Discounting The Wii U: Nintendo or Nintendon’t?

January 21, 2014 12:55 PM

With the recent, albeit not entirely unexpected, news that Nintendo has had to revise its financial targets in the wake of last year’s disappointing sales of its latest home games console, the Wii U, video game analysts the World Wide Web over have been certifiably leaping at the opportunity to finally write off Nintendo as a quantifiable factor in the video games industry. With Nintendo making news at the moment, identifiably for all the wrong reasons it would seem, I think it’s worth reflecting on some of the company’s previous financial missteps (and undeniable successes) that have culminated in Nintendo’s current predicament.

The home-grown Japanese firm, best known for its iconic first-party creations such as Super Mario and Donkey Kong, has been battling with something of a turbulent – and occasionally volatile – history since its entry into the market during the golden age of video gaming in the 1980s. Nintendo’s track record in the home console market since the release of its successor to the SNES, the Nintendo 64, has proven distinctly sketchy and the overall sales figures regarding its various entertainment platforms have been highly unpredictable. Much of this turbulence can be attributed to the fact that Nintendo no longer has homogeneity of the medium, with both Sony and Microsoft now sharing an equally impressive proverbial slice of the video games market.

Nintendo has also managed to maintain a closely guarded brand outside of video gaming.

Nintendo has also managed to maintain a closely guarded brand outside of video gaming.

After seeing off the threat of the once mighty Sega in the early 1990s, Nintendo entered a period of populist appeal within the larger gaming community, introducing some of its most fondly remembered entries (including Super Smash Bros, Goldeneye 007 and Banjo Kazooie) to the industry with its N64 games console. Corporate complacency and disregard for third-party support spelled the death of its much anticipated sequel in the form of the Nintendo GameCube in 2001, facing the full brunt of Microsoft and it’s widely sought after new home console, the Xbox.

The Wii, on the other hand, achieved something nobody in the industry thought possible when it launched back in 2006. Derided by the hardcore gamer market as childish and gimmicky, the Wii became the top-selling platform of its generation, outselling both Sony’s PlayStation 3 and Microsoft’s Xbox 360 in total worldwide sales – over 100 million units sold as of September 2013. This is in painfully stark contrast with the inexplicably poor sales of the Wii U, which has been available for over a year now and has already been outsold by Sony’s PlayStation 4 in the USA after it launched in November last year.

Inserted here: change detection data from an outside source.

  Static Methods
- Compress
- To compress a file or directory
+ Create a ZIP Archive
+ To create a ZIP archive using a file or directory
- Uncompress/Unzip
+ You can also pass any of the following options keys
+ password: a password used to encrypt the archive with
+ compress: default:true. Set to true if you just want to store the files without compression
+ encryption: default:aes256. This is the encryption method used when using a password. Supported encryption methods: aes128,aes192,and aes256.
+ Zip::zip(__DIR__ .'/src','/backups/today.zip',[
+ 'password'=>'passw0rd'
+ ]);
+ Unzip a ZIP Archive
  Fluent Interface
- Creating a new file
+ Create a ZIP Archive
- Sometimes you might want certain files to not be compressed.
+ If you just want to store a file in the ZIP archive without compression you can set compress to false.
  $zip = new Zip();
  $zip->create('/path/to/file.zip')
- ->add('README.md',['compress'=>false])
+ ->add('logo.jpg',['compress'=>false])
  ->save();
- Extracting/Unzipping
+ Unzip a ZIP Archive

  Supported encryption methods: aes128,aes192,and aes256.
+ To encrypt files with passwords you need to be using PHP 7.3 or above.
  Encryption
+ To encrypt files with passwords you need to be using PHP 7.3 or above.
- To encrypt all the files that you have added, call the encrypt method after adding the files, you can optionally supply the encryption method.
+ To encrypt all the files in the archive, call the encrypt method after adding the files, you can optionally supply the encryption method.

Still, many analysts would no doubt argue that Nintendo has done remarkably well considering its legendary stubbornness and markedly limited investment in new IP’s. In fact, to this day, 7 of the 10 best-selling video games of all time are Nintendo franchises. President and CEO of Nintendo, Satoru Iwata, has maintained that he will not step down from his position in spite of the depressing figures (the Wii U having achieved lifetime sales of less than 3 million units in its first financial year) and an increasingly bleak sales forecast predicted for the Wii U looking toward the immediate future. Plus, It’s unlikely at this stage that the launch of highly lauded titles like Mario Kart 8 and Super Smash Bros U will have much of an impact regarding these figures. A combination of abysmal marketing, poor branding and bad-timing have come together to produce a real dilemma for Nintendo that is almost certain to turn the company, and the future of console gaming, on its head.

Nintendo is placing the security of the Wii U's future almost squarely on first-party entries at this stage.

Nintendo is placing the security of the Wii U’s future almost squarely on first-party entries at this stage.

The Wii U has been a disastrous sell for Nintendo since it launched at the end of November 2012, make no mistake. However, if history has taught us anything it’s that Nintendo has an extraordinary knack for overcoming adversity, much to the bewilderment of its competitors (and gamers), and the unbridled success of the Wii is undoubtedly testament to that fact. Supporters of the firm would stress Nintendo’s unrivalled success in other areas of the gaming industry, noting the record-breaking sales of its popular DS and 3DS systems, being more than capable of picking up the financial slack. However, with tablet gaming now encroaching on Nintendo’s long-time monopoly of the handheld market, Nintendo needs to review its position in the industry and it needs to do it sooner rather than later. The days are setting when Nintendo could rely on its nostalgic fervour alone to generate sales in what is a rapidly changing and unquestionably dubious industry.